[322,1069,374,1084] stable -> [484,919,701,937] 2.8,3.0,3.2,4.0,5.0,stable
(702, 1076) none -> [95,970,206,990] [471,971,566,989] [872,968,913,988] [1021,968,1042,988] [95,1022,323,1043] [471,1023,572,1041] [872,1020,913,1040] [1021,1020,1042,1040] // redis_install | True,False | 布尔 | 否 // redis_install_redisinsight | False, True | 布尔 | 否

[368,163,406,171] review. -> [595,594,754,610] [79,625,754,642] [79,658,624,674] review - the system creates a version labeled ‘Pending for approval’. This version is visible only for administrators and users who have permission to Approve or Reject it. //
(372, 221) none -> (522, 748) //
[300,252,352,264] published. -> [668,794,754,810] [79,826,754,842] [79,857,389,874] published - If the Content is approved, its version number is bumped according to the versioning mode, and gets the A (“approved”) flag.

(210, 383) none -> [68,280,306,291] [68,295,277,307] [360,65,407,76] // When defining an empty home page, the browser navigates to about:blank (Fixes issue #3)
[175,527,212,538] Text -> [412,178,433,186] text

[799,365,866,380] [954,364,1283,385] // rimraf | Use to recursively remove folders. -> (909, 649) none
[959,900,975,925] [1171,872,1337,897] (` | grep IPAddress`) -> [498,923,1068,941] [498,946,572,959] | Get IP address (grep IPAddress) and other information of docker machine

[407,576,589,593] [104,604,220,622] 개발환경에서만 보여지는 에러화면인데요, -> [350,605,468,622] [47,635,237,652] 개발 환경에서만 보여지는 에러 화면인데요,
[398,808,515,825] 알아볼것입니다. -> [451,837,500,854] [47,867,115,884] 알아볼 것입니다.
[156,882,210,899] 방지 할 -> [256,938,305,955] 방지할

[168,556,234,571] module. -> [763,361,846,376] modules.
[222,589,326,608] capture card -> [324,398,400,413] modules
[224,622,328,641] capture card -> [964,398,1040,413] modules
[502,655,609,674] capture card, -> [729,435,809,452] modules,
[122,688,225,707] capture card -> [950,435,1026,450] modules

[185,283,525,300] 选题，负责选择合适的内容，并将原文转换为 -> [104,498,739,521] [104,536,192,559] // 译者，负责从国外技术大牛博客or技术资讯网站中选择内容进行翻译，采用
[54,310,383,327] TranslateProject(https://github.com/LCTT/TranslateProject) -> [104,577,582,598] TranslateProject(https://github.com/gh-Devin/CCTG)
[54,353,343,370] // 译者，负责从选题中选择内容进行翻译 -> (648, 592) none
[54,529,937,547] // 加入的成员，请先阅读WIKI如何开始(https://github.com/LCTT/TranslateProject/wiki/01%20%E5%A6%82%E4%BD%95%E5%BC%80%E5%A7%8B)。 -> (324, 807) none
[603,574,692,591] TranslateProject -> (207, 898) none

┄┄┄┄┄┄

### What to work on
Your answer is the line containing "[502,655,609,674] capture card, ->" plus every line after it through the end of the entries, given again exactly and alone.

### Exercise response
[502,655,609,674] capture card, -> [729,435,809,452] modules,
[122,688,225,707] capture card -> [950,435,1026,450] modules

[185,283,525,300] 选题，负责选择合适的内容，并将原文转换为 -> [104,498,739,521] [104,536,192,559] // 译者，负责从国外技术大牛博客or技术资讯网站中选择内容进行翻译，采用
[54,310,383,327] TranslateProject(https://github.com/LCTT/TranslateProject) -> [104,577,582,598] TranslateProject(https://github.com/gh-Devin/CCTG)
[54,353,343,370] // 译者，负责从选题中选择内容进行翻译 -> (648, 592) none
[54,529,937,547] // 加入的成员，请先阅读WIKI如何开始(https://github.com/LCTT/TranslateProject/wiki/01%20%E5%A6%82%E4%BD%95%E5%BC%80%E5%A7%8B)。 -> (324, 807) none
[603,574,692,591] TranslateProject -> (207, 898) none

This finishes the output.